◆ **PROBLEM DESCRIPTION**:
From the line containing "[341,1045,373,1051] error: ->" down to the final entry below, restate each line word for word.

Modification records:

Start of Block

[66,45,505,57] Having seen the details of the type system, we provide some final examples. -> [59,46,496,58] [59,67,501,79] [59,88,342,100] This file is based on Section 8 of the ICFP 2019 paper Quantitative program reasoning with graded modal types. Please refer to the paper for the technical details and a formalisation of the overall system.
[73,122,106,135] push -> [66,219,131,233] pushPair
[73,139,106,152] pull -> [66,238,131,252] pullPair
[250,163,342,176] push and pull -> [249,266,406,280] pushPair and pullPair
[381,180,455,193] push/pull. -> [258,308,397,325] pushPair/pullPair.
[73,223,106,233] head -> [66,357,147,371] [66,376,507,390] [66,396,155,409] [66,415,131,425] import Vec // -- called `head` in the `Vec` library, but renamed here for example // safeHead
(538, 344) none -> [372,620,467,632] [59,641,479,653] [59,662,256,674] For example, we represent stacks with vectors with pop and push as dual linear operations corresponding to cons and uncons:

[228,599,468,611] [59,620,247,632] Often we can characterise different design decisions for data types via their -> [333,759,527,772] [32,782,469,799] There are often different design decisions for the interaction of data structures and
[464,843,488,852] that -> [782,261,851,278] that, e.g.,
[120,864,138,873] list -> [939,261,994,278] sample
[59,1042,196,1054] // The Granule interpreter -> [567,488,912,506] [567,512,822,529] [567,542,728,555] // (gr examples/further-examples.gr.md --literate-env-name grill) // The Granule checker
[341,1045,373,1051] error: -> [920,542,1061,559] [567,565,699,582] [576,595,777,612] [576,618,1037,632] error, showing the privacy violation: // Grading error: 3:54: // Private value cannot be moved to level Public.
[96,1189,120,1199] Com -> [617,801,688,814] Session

End of Block

◆ **OUTPUT**:
[341,1045,373,1051] error: -> [920,542,1061,559] [567,565,699,582] [576,595,777,612] [576,618,1037,632] error, showing the privacy violation: // Grading error: 3:54: // Private value cannot be moved to level Public.
[96,1189,120,1199] Com -> [617,801,688,814] Session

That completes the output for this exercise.